“If you threw a dart at a map of Sauchiehall Street, you would almost certainly hit a cinema”, says Gordon Barr. We don’t have a dart to hand but we do have a map. And Gordon to tell us stories of fine old picture palaces with fine old names – Regal, Gaumont, La Scala – that once drew thousands of people to the flickering fantasies of the big screen in the heart of Glasgow.
Gordon (Scottish Cinemas) Barr was in our studio to record some of these stories for the Walking Heads Cinema City Treasure Hunt which takes to the streets on Saturday 23 February as an exciting new project with Glasgow Film Theatre on the last weekend of Glasgow Film Festival.
As luck has it, our route takes in the oldest and newest, tallest and biggest, ugliest, artiest and most iconic old cinemas in Glasgow. And all without throwing a dart!
Come with us on a fascinating trail of old cinemas and meet some of the larger-than-life characters who ran them. You simply could not invent George Green who never actually achieved his dream of building a gyroplane landing pad on his new cinema in Ayr – but he did create a putting green on top of Greens Playhouse in Glasgow’s Renfrew Street which is just as crazy.
Most of the great old cinemas are no longer there, or not under their original names anyway. But once you get your eye in, with the help of a cinema buff like Gordon, you can see through modern shop frontages to the old picture palaces hidden beneath.

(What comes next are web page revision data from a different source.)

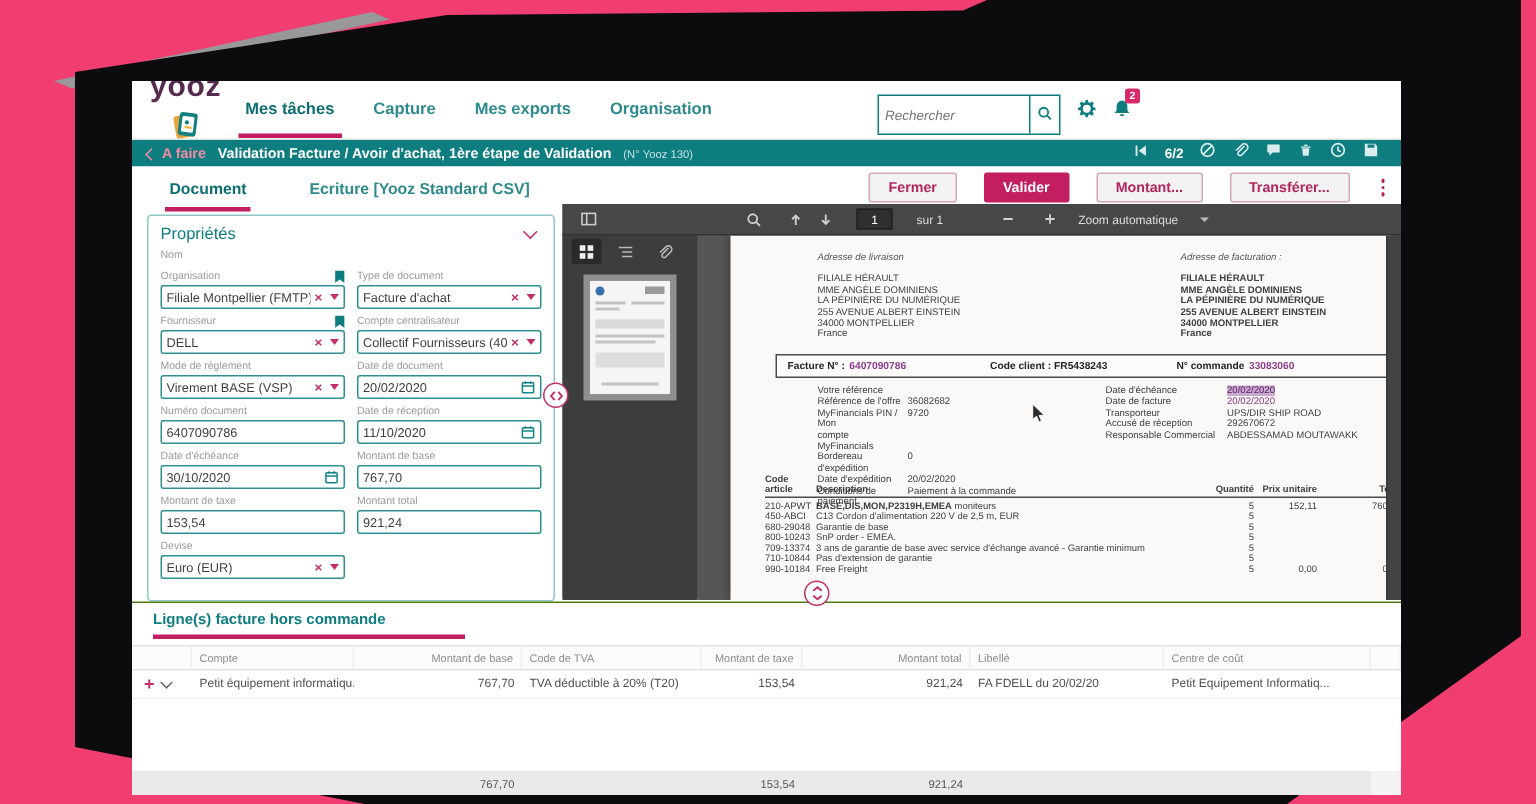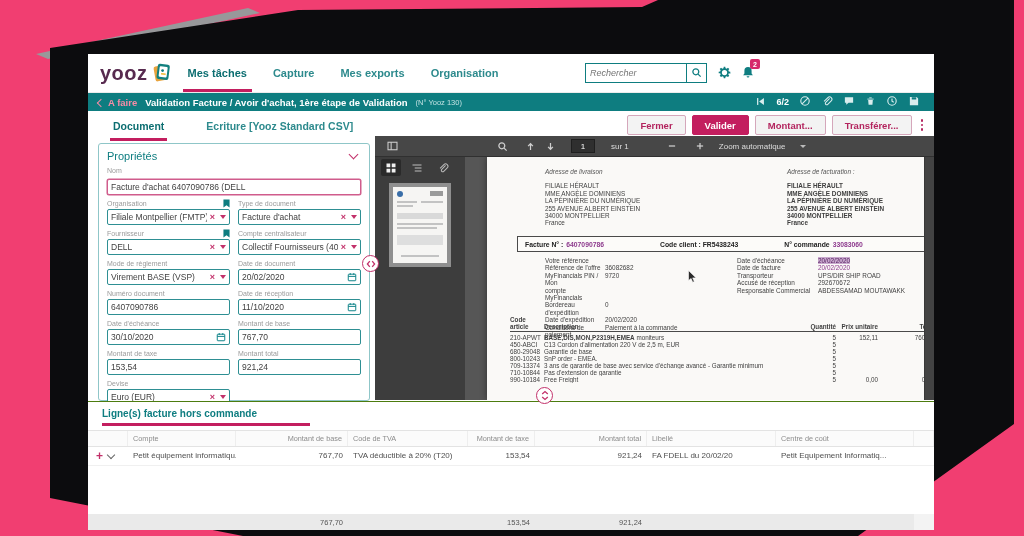--- a/index.html
+++ b/index.html
@@ -14,7 +14,7 @@
 
   
   .topbar{position:relative;height:38px;border-bottom:1px solid #ececec;display:flex;align-items:center;background:#fff;}
-  .logo{display:flex;align-items:center;gap:4px;padding:0 16px 0 12px;}
+  .logo{display:flex;align-items:center;gap:4px;padding:0 16px 0 12px;flex-direction:column;}
   .logo-text{font-size:20px;font-weight:bold;color:#572a4f;letter-spacing:.5px;line-height:1;}
   .nav{display:flex;gap:26px;align-items:center;height:100%;}
   .nav-item{font-size:11px;font-weight:bold;color:#2d8a8d;position:relative;height:100%;display:flex;align-items:center;}

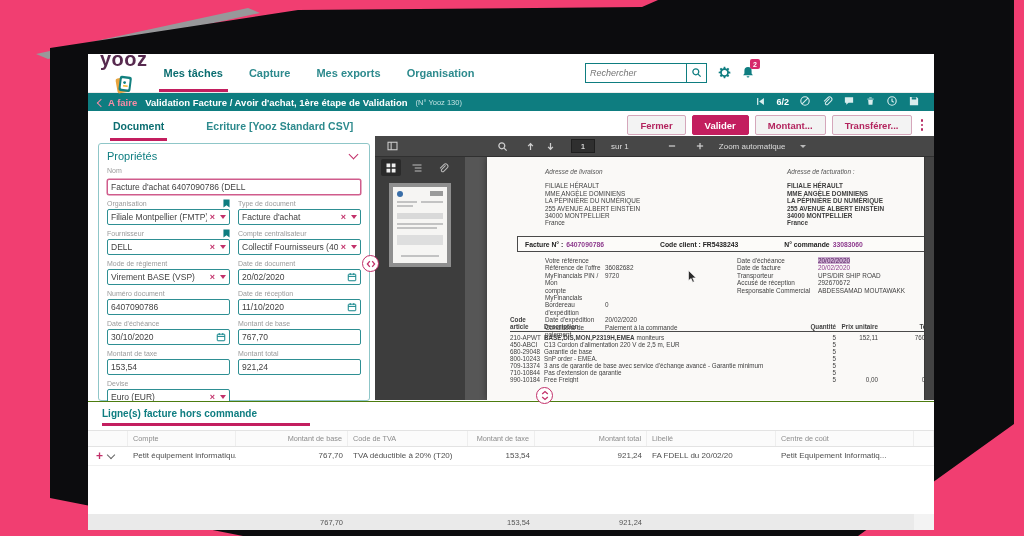--- a/index.html
+++ b/index.html
@@ -20,7 +20,7 @@
   .nav-item{font-size:11px;font-weight:bold;color:#2d8a8d;position:relative;height:100%;display:flex;align-items:center;}
   .nav-item.active{color:#0c6e71;}
   .nav-item.active::after{content:"";position:absolute;left:-5px;right:-5px;bottom:0;height:3px;background:#c31e5f;}
-  .search{position:absolute;left:497px;top:9px;width:122px;height:20px;border:1px solid #0e7d80;display:flex;background:#fff;box-sizing:border-box;}
+  .search{position:absolute;left:497px;top:9px;width:122px;height:27px;border:1px solid #0e7d80;display:flex;background:#fff;box-sizing:border-box;}
   .search input{flex:1;border:0;outline:0;font-size:9px;font-style:italic;color:#666;padding:0 4px;min-width:0;font-family:inherit;background:transparent;}
   .search-btn{width:19px;border-left:1px solid #0e7d80;display:flex;align-items:center;justify-content:center;color:#0e7d80;}
   .tb-ic{position:absolute;color:#0e7d80;}

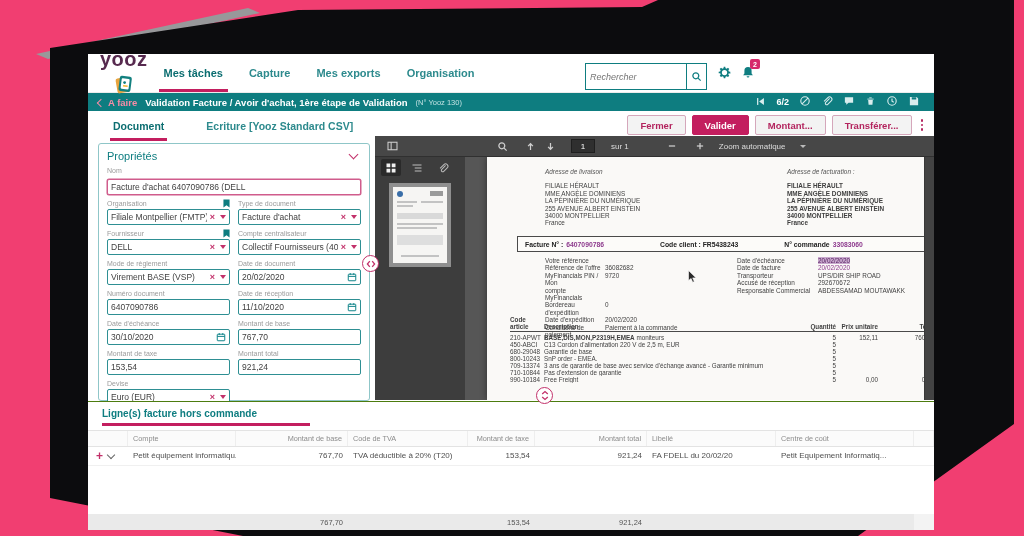--- a/index.html
+++ b/index.html
@@ -49,7 +49,7 @@
   .tab.t2{margin-left:36px;}
   .tab.active{color:#0c6e71;}
   .tab.active::after{content:"";position:absolute;left:0;right:0;bottom:-2px;height:3px;background:#c31e5f;}
-  .actionbar{position:absolute;right:8px;top:4px;display:flex;gap:6px;align-items:center;}
+  .actionbar{position:absolute;right:8px;top:4px;display:flex;gap:18px;align-items:center;}
   .btn{height:20px;padding:0 12px;font-size:9.5px;font-weight:bold;border-radius:2px;display:flex;align-items:center;box-sizing:border-box;}
   .btn.ghost{background:#f3f3f3;border:1px solid #d5a7bb;color:#b3245e;}
   .btn.primary{background:#c31e5f;border:1px solid #c31e5f;color:#fff;}

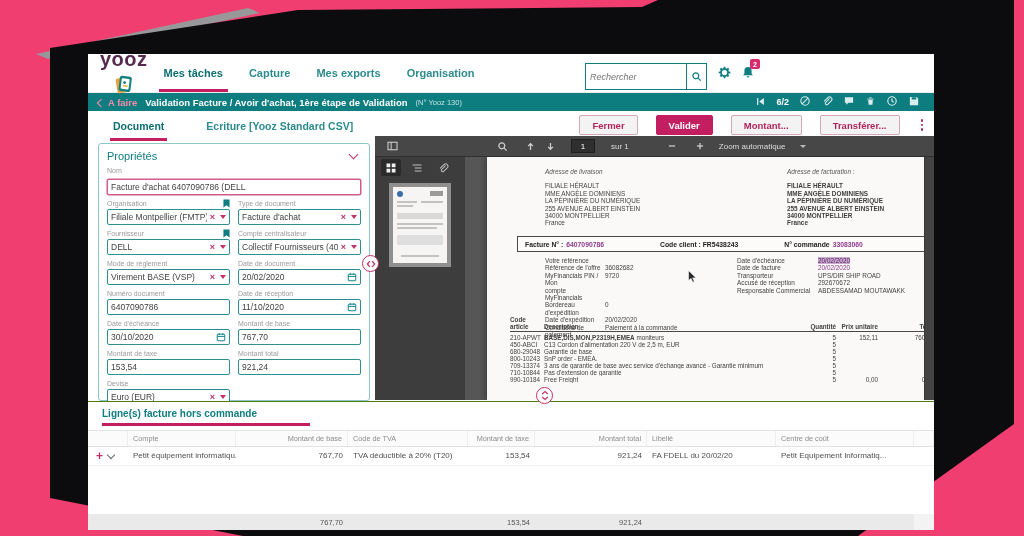--- a/index.html
+++ b/index.html
@@ -300,7 +300,6 @@
           <div class="flabel">
               <span>Nom</span>
             </div>
-          <input class="txt focus" value="Facture d'achat 6407090786 (DELL" style="">
         </div>
       </div>
 

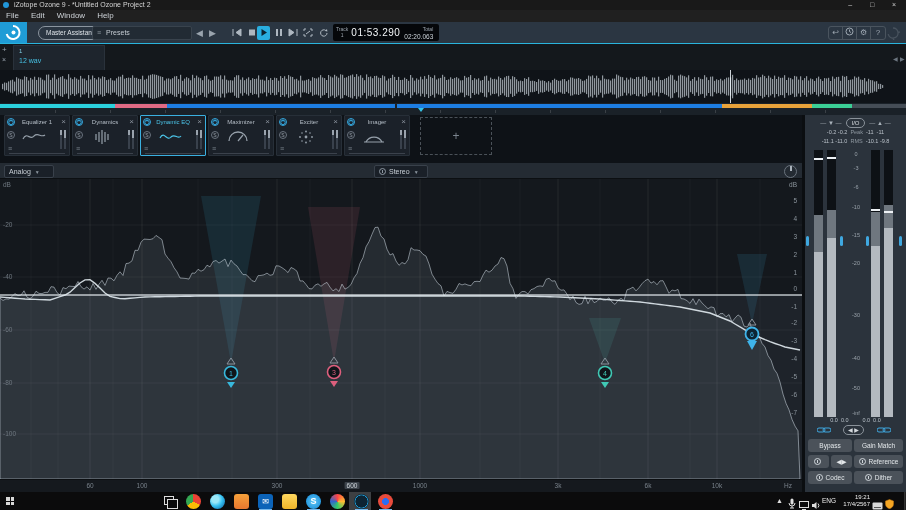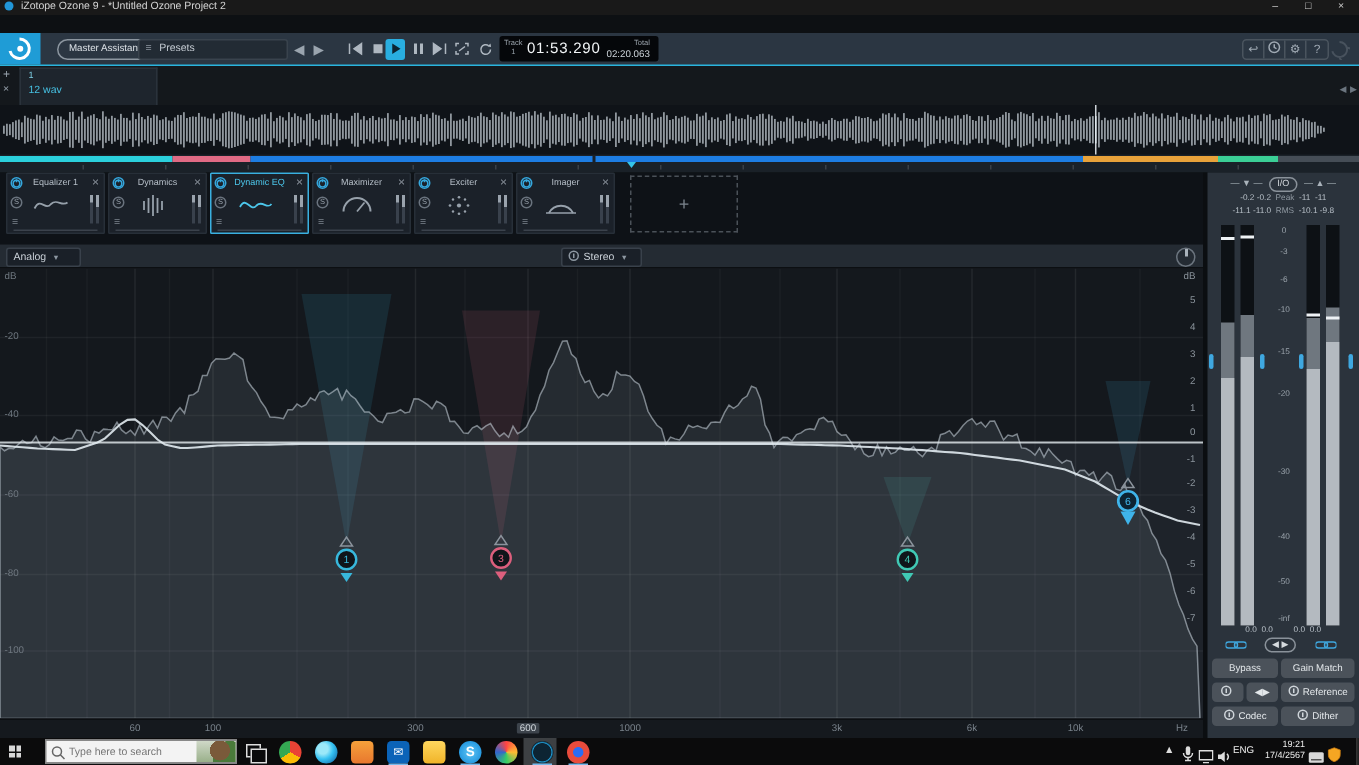--- a/index.html
+++ b/index.html
@@ -126,6 +126,7 @@
     </span>
   </div>
 
+  <div class="menubar" id="menu"><span>File</span><span>Edit</span><span>Window</span><span>Help</span></div>
 
   <div class="toolbar"></div>
   <div class="logo">

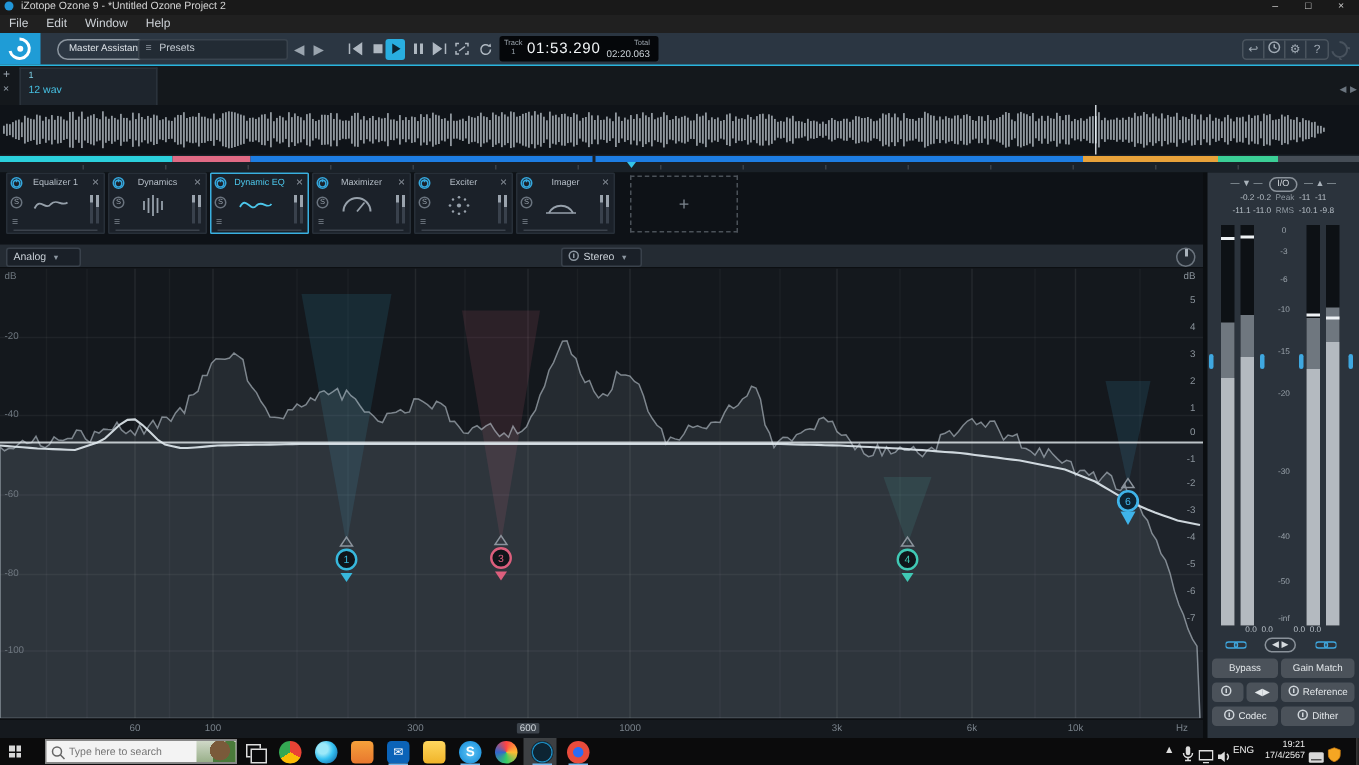--- a/index.html
+++ b/index.html
@@ -987,14 +987,6 @@
       <i></i>
       <i></i>
     </div>
-  <div class="searchbox">
-    <svg style="position:absolute;left:3px;top:3px" width="10" height="10">
-        <circle cx="4" cy="4" r="3" fill="none" stroke="#666"></circle>
-        <path d="M6.2,6.2 L9,9" stroke="#666"></path>
-      </svg>
-    <input placeholder="Type here to search" style="">
-    <span class="bearimg"></span>
-  </div>
   <div class="tvicon"></div>
   <div class="activebox"></div>
   <div id="apps">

Walk into Waterstone’s and imagine ghosts of genteel ladies taking high tea while they watch a movie in La Scala cinema. Across the road in the Savoy Centre, the rival Gaumont once lured audiences through a grand Palm Court entrance. Imagine students splashing about in a short-lived fountain there. And we defy you not to shed a tear over the old Odeon which finally closed in 2006 with the words Thank You and Good Night on the readograph.
Beginning and ending at the Saramago Cafe Bar (CCA) in Sauchiehall Street, Cinema City Treasure Hunt lasts about an hour and asks you to perform tasks and answer questions as you explore 100 years of cinema history in the city centre. The route takes in some film locations too so prepare to find evidence to a crime hidden in Blythswood Square.
The team with most correct answers can win prizes (and though we say so ourselves, we have collected some pretty special prizes along with GFT). Book tickets from Glasgow Film Festival.
Footnote: Gordon’s two GFF walking tours sold out, so this is another great chance to walk with him through Glasgow’s cinema history.